Lundi 2 février, nous apprenons par la presse qu’une colonne d’une cinquantaine de véhicules 4×4 avait été bombardée dans le nord du Tchad par l’aviation française. Un long article du Monde décrit les conditions de l’attaque aérienne, d’où viennent les véhicules, qui sont les protagonistes. Nous devons être très vigilants sur ce qui se passe au Tchad car, Handicap Santé prévoit le départ d’une mission chirurgicale pour le dimanche d’après.
Il n’est pas question de prendre le moindre risque pour l’équipe. Les onze membres sont des professionnels, chirurgiens, anesthésistes, infirmiers qui travaillent dans des hôpitaux et cliniques en France et qui prennent sur leur temps de congés pour partir au Tchad. Ce ne sont pas des humanitaires mais des volontaires-bénévoles, alors l’on doit prendre le moins de risque possible.
Commence alors la ronde des coups de fils auprès de nos partenaires tchadiens et en premier lieu les responsables de la Maison Notre Dame de Paix à Moundou, au sud du Tchad où l’équipe va intervenir.

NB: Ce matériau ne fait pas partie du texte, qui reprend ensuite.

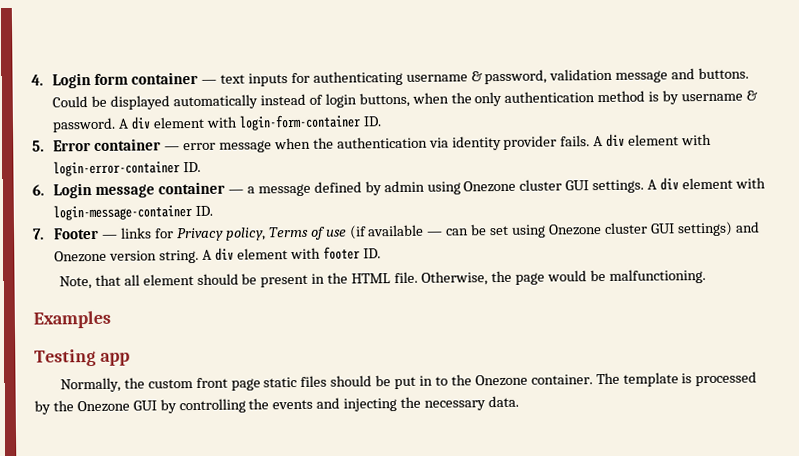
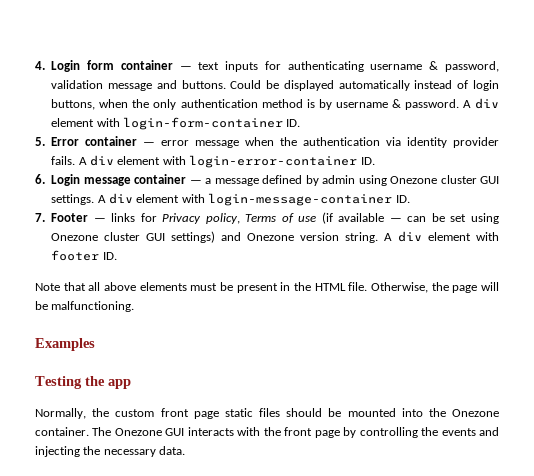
- Note, that all element should be present in the HTML file.
+ Note that all above elements must be present in the HTML file.
- Otherwise, the page would be malfunctioning.
+ Otherwise, the page will be malfunctioning.
- Testing app
+ Testing the app
- Normally, the custom front page static files should be put in to the Onezone container.
+ Normally, the custom front page static files should be mounted into the Onezone container.
- The template is processed by the Onezone GUI by controlling the events and injecting the necessary data.
+ The Onezone GUI interacts with the front page by controlling the events and injecting the necessary data.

Rien à signaler de leur coté, ils ont entendu les informations mais c’est le nord du Tchad, à plus de 2000 kilomètres. D’autres appels sont échangés avec l’ambassade de France au Tchad, avec l’Agence Française de Développement, avec Handicap International, l’association BASE. Les membres de l’équipe nous questionnent, leurs familles les interpelant, surtout celles des deux nouveaux pour lesquels cette mission est la première expérience africaine.
Le Bureau de Handicap Santé se réunit dans la semaine pour décider ce que l’on doit faire.

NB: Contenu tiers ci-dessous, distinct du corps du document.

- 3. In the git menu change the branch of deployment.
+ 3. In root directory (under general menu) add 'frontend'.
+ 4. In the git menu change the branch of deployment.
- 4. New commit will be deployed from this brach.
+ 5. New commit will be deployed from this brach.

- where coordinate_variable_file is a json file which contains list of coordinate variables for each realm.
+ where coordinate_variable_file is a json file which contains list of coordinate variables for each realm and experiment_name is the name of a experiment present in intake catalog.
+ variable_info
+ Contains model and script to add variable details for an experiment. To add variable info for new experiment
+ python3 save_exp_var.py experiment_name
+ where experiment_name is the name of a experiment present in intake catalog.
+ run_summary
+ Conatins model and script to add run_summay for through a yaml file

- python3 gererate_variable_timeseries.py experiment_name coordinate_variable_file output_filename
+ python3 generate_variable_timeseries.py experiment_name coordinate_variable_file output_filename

Les conditions de sécurité maximale sont rassemblées. A l’arrivée à N’Djamena, l’équipe est véhiculée à l’hôtel Issiror, ex-Ibis, à deux pas de l’aéroport qui est protégé par un mur d’enceinte de 3 mètres de haut, un portail blindé en ferme l’accès, et une herse est supposée stopper les véhicules. Le lendemain matin, l’équipe doit prendre le vol du Programme Alimentaire Mondial qui l’emmènera directement à Moundou. Là, elle sera accueillie par les frères Capucins du Centre des handicapés, de la Maison notre Dame de Paix.
Moundou est la 2ème ville du Tchad située à 450 kms de la capitale et très loin du nord. Le retour se fera dans les mêmes conditions et l’équipe attendra le vol d’Air France à l’hôtel.
Au total, rien de notable se passant, l’équipe est partie comme prévue le dimanche 10 février et a pu mener les opérations planifiées.
C’est la 85ème mission chirurgicale et la 1ère de l’année 2019.
En 2018, nous avons organisé trois missions en chirurgie orthopédique et une mission mixte de plastie et de chirurgie réparatrice de fistules obstétricales avec un nouveau partenaire, Actions Santé Femmes. Cette pathologie n’est pas ou très peu traitée dans cette région du sud du Tchad. Les complications dramatiques subies par ces patientes conduisent à leur exclusion de la société et souvent à la mort. Pour intervenir efficacement, Actions Santé Femmes a souhaité bénéficier de la connaissance du terrain accumulée depuis tant d’années d’intervention par Handicap Santé et la Maison Notre Dame de Paix. Neuf femmes ont déjà été opérées.
En plus de nos activités opérationnelles, nous poursuivons nos actions de formation auprès d’internes tchadiens en chirurgie générale en partenariat avec la faculté de médecine de N’Djamena. Ils étaient deux lors de cette mission. Les chirurgiens leur dispensent des cours théoriques avant les opérations auxquelles ils participent. Les autres membres de l’équipe chirurgicale leur montrent les bonnes pratiques d’hygiène et d’asepsie et leur enseigne quelques pratiques d’anesthésie car ils sont confrontés à l’absence de médecins anesthésistes dans leur pratique.
Les personnes que nous opérons et réussissons à remettre debout, contribuant ainsi à leur redonner leur dignité, resteraient handicapées et exclues sans nos interventions. Nous essayons de redonner le sourire à ces enfants.
PS : Nous avons bien fait de prendre toutes ces précautions car des membres de Boko Haram ont été arrêtés par l’armée tchadienne, à N’Djamena pendant la mission.